→ What you have to do: Copy the entries that appear below in full, leaving out any picture among them.

========

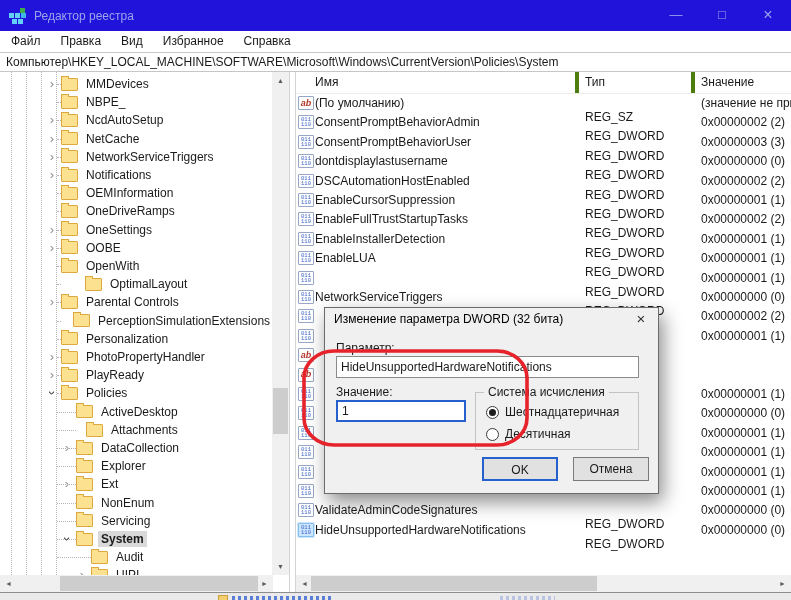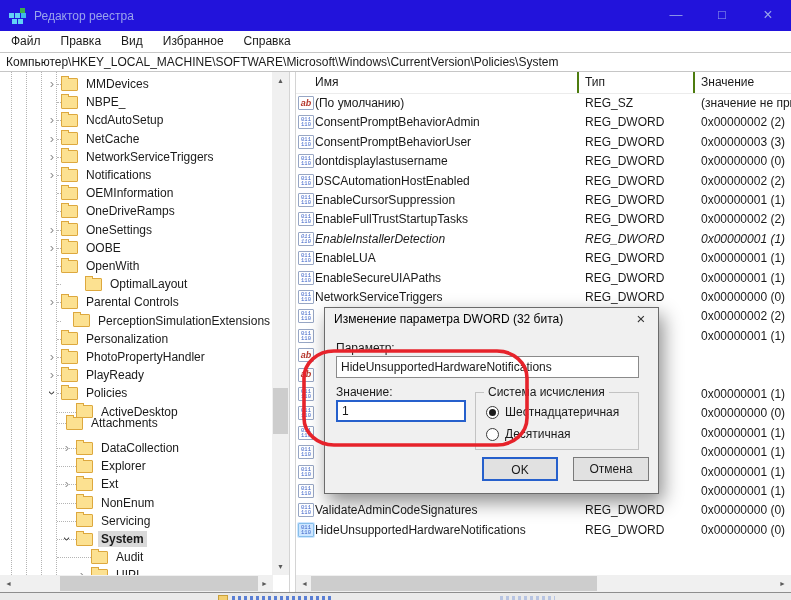--- a/index.html
+++ b/index.html
@@ -47,33 +47,33 @@
 
   
   .vscroll{position:absolute;right:0;top:0;width:17px;height:503px;background:#f0f0f0;}
   .hscroll{position:absolute;left:0;bottom:0;height:17px;background:#f0f0f0;}
   .sb-arrow{position:absolute;width:17px;height:17px;line-height:17px;text-align:center;font-size:7px;color:#5a5a5a;background:#f0f0f0;}
   .sb-thumb{position:absolute;background:#cdcdcd;}
 
   
   .list-pane{position:absolute;left:296px;top:0;width:495px;height:520px;overflow:hidden;}
   .lheader{position:absolute;left:0;top:0;width:495px;height:22px;background:#fff;display:flex;border-bottom:1px solid #ececec;box-sizing:border-box;}
-  .hcell{line-height:21px;box-sizing:border-box;border-right:2px solid #4d7c0f;overflow:hidden;white-space:nowrap;}
+  .hcell{line-height:21px;box-sizing:border-box;border-right:4px solid #4d7c0f;overflow:hidden;white-space:nowrap;}
   .hcell.c-name{width:283px;padding-left:19px;}
   .hcell.c-type{width:116px;padding-left:6px;}
   .hcell.c-value{flex:1;padding-left:6px;border-right:none;}
   .lrows{position:absolute;left:0;top:22px;width:495px;height:481px;overflow:hidden;}
   .lrow{position:absolute;left:0;width:495px;height:19.4px;}
   .vicon{position:absolute;left:2px;top:2px;width:16px;height:14px;background:#fff;border:1px solid #97a6c4;border-radius:1px;box-sizing:border-box;
          display:flex;flex-direction:column;align-items:center;justify-content:center;overflow:hidden;}
   .vicon.selicon{background:#cde6ff;border-color:#86beea;box-shadow:0 0 0 1px #cde6ff;}
   .g-sz{color:#b73a2e;font-weight:bold;font-size:9px;line-height:9px;font-style:italic;}
   .g-dw{color:#3c63c8;font-size:5.5px;line-height:5px;font-family:"Liberation Mono",monospace;letter-spacing:0;}
   .lname{position:absolute;left:19px;top:2px;width:262px;white-space:nowrap;overflow:hidden;}
-  .ltype{position:absolute;left:289px;top:2px;width:110px;white-space:nowrap;overflow:hidden;}
+  .ltype{position:absolute;left:289px;top:16px;width:110px;white-space:nowrap;overflow:hidden;}
   .lval{position:absolute;left:405px;top:2px;width:90px;white-space:nowrap;overflow:hidden;}
 
   
   .dialog{position:absolute;left:324px;top:307px;width:335px;height:187px;background:#f0f0f0;border:1px solid #6b6b6b;
           box-shadow:4px 8px 18px rgba(0,0,0,.45);box-sizing:border-box;z-index:10;}
   .dlg-title{position:absolute;left:0;top:0;right:0;height:23px;line-height:23px;padding-left:9px;color:#000;white-space:nowrap;}
   .dlg-close{position:absolute;right:0;top:0;width:34px;height:23px;line-height:22px;text-align:center;font-size:15px;color:#333;}
   .dlg-label{position:absolute;color:#1a1a1a;}
   .dlg-input{position:absolute;box-sizing:border-box;height:22px;background:#fff;border:1px solid #8a8a8a;
              font-family:"Liberation Sans",sans-serif;font-size:12px;padding:0 4px;color:#1a1a1a;}
@@ -243,21 +243,21 @@
     <span class="chev expanded">›</span>
     <span class="folder"></span>
     <span class="tlabel">Policies</span>
   </div>
             <div class="trow" style="top: 330.6px; padding-left: 59px;">
     <span class="stub" style="left: 57px; width: 19px;"></span>
     <span class="chev none">›</span>
     <span class="folder"></span>
     <span class="tlabel">ActiveDesktop</span>
   </div>
-            <div class="trow" style="top: 342px; padding-left: 49px;">
+            <div class="trow" style="top: 349px; padding-left: 69px;">
     <span class="stub" style="left: 57px; width: 19px;"></span>
     <span class="chev none">›</span>
     <span class="folder"></span>
     <span class="tlabel">Attachments</span>
   </div>
             <div class="trow" style="top: 367px; padding-left: 59px;">
     <span class="stub" style="left: 57px; width: 19px;"></span>
     <span class="chev">›</span>
     <span class="folder"></span>
     <span class="tlabel">DataCollection</span>
@@ -382,21 +382,21 @@
   </div>
           <div class="lrow" style="top: 116.4px;">
     <span class="vicon">
               <span class="g-dw">011</span>
               <span class="g-dw">110</span>
             </span>
     <span class="lname">EnableFullTrustStartupTasks</span>
     <span class="ltype">REG_DWORD</span>
     <span class="lval">0x00000002 (2)</span>
   </div>
-          <div class="lrow" style="top: 135.8px; font-style: italic;">
+          <div class="lrow" style="top: 135.8px;">
     <span class="vicon">
               <span class="g-dw">011</span>
               <span class="g-dw">110</span>
             </span>
     <span class="lname">EnableInstallerDetection</span>
     <span class="ltype">REG_DWORD</span>
     <span class="lval">0x00000001 (1)</span>
   </div>
           <div class="lrow" style="top: 155.2px;">
     <span class="vicon">
@@ -405,21 +405,20 @@
             </span>
     <span class="lname">EnableLUA</span>
     <span class="ltype">REG_DWORD</span>
     <span class="lval">0x00000001 (1)</span>
   </div>
           <div class="lrow" style="top: 174.6px;">
     <span class="vicon">
               <span class="g-dw">011</span>
               <span class="g-dw">110</span>
             </span>
-    <span class="lname">EnableSecureUIAPaths</span>
     <span class="ltype">REG_DWORD</span>
     <span class="lval">0x00000001 (1)</span>
   </div>
           <div class="lrow" style="top: 194px;">
     <span class="vicon">
               <span class="g-dw">011</span>
               <span class="g-dw">110</span>
             </span>
     <span class="lname">NetworkServiceTriggers</span>
     <span class="ltype">REG_DWORD</span>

========

→ Result:
--- a/index.html
+++ b/index.html
@@ -47,33 +47,33 @@
 
   
   .vscroll{position:absolute;right:0;top:0;width:17px;height:503px;background:#f0f0f0;}
   .hscroll{position:absolute;left:0;bottom:0;height:17px;background:#f0f0f0;}
   .sb-arrow{position:absolute;width:17px;height:17px;line-height:17px;text-align:center;font-size:7px;color:#5a5a5a;background:#f0f0f0;}
   .sb-thumb{position:absolute;background:#cdcdcd;}
 
   
   .list-pane{position:absolute;left:296px;top:0;width:495px;height:520px;overflow:hidden;}
   .lheader{position:absolute;left:0;top:0;width:495px;height:22px;background:#fff;display:flex;border-bottom:1px solid #ececec;box-sizing:border-box;}
-  .hcell{line-height:21px;box-sizing:border-box;border-right:2px solid #4d7c0f;overflow:hidden;white-space:nowrap;}
+  .hcell{line-height:21px;box-sizing:border-box;border-right:4px solid #4d7c0f;overflow:hidden;white-space:nowrap;}
   .hcell.c-name{width:283px;padding-left:19px;}
   .hcell.c-type{width:116px;padding-left:6px;}
   .hcell.c-value{flex:1;padding-left:6px;border-right:none;}
   .lrows{position:absolute;left:0;top:22px;width:495px;height:481px;overflow:hidden;}
   .lrow{position:absolute;left:0;width:495px;height:19.4px;}
   .vicon{position:absolute;left:2px;top:2px;width:16px;height:14px;background:#fff;border:1px solid #97a6c4;border-radius:1px;box-sizing:border-box;
          display:flex;flex-direction:column;align-items:center;justify-content:center;overflow:hidden;}
   .vicon.selicon{background:#cde6ff;border-color:#86beea;box-shadow:0 0 0 1px #cde6ff;}
   .g-sz{color:#b73a2e;font-weight:bold;font-size:9px;line-height:9px;font-style:italic;}
   .g-dw{color:#3c63c8;font-size:5.5px;line-height:5px;font-family:"Liberation Mono",monospace;letter-spacing:0;}
   .lname{position:absolute;left:19px;top:2px;width:262px;white-space:nowrap;overflow:hidden;}
-  .ltype{position:absolute;left:289px;top:2px;width:110px;white-space:nowrap;overflow:hidden;}
+  .ltype{position:absolute;left:289px;top:16px;width:110px;white-space:nowrap;overflow:hidden;}
   .lval{position:absolute;left:405px;top:2px;width:90px;white-space:nowrap;overflow:hidden;}
 
   
   .dialog{position:absolute;left:324px;top:307px;width:335px;height:187px;background:#f0f0f0;border:1px solid #6b6b6b;
           box-shadow:4px 8px 18px rgba(0,0,0,.45);box-sizing:border-box;z-index:10;}
   .dlg-title{position:absolute;left:0;top:0;right:0;height:23px;line-height:23px;padding-left:9px;color:#000;white-space:nowrap;}
   .dlg-close{position:absolute;right:0;top:0;width:34px;height:23px;line-height:22px;text-align:center;font-size:15px;color:#333;}
   .dlg-label{position:absolute;color:#1a1a1a;}
   .dlg-input{position:absolute;box-sizing:border-box;height:22px;background:#fff;border:1px solid #8a8a8a;
              font-family:"Liberation Sans",sans-serif;font-size:12px;padding:0 4px;color:#1a1a1a;}
@@ -243,21 +243,21 @@
     <span class="chev expanded">›</span>
     <span class="folder"></span>
     <span class="tlabel">Policies</span>
   </div>
             <div class="trow" style="top: 330.6px; padding-left: 59px;">
     <span class="stub" style="left: 57px; width: 19px;"></span>
     <span class="chev none">›</span>
     <span class="folder"></span>
     <span class="tlabel">ActiveDesktop</span>
   </div>
-            <div class="trow" style="top: 342px; padding-left: 49px;">
+            <div class="trow" style="top: 349px; padding-left: 69px;">
     <span class="stub" style="left: 57px; width: 19px;"></span>
     <span class="chev none">›</span>
     <span class="folder"></span>
     <span class="tlabel">Attachments</span>
   </div>
             <div class="trow" style="top: 367px; padding-left: 59px;">
     <span class="stub" style="left: 57px; width: 19px;"></span>
     <span class="chev">›</span>
     <span class="folder"></span>
     <span class="tlabel">DataCollection</span>
@@ -382,21 +382,21 @@
   </div>
           <div class="lrow" style="top: 116.4px;">
     <span class="vicon">
               <span class="g-dw">011</span>
               <span class="g-dw">110</span>
             </span>
     <span class="lname">EnableFullTrustStartupTasks</span>
     <span class="ltype">REG_DWORD</span>
     <span class="lval">0x00000002 (2)</span>
   </div>
-          <div class="lrow" style="top: 135.8px; font-style: italic;">
+          <div class="lrow" style="top: 135.8px;">
     <span class="vicon">
               <span class="g-dw">011</span>
               <span class="g-dw">110</span>
             </span>
     <span class="lname">EnableInstallerDetection</span>
     <span class="ltype">REG_DWORD</span>
     <span class="lval">0x00000001 (1)</span>
   </div>
           <div class="lrow" style="top: 155.2px;">
     <span class="vicon">
@@ -405,21 +405,20 @@
             </span>
     <span class="lname">EnableLUA</span>
     <span class="ltype">REG_DWORD</span>
     <span class="lval">0x00000001 (1)</span>
   </div>
           <div class="lrow" style="top: 174.6px;">
     <span class="vicon">
               <span class="g-dw">011</span>
               <span class="g-dw">110</span>
             </span>
-    <span class="lname">EnableSecureUIAPaths</span>
     <span class="ltype">REG_DWORD</span>
     <span class="lval">0x00000001 (1)</span>
   </div>
           <div class="lrow" style="top: 194px;">
     <span class="vicon">
               <span class="g-dw">011</span>
               <span class="g-dw">110</span>
             </span>
     <span class="lname">NetworkServiceTriggers</span>
     <span class="ltype">REG_DWORD</span>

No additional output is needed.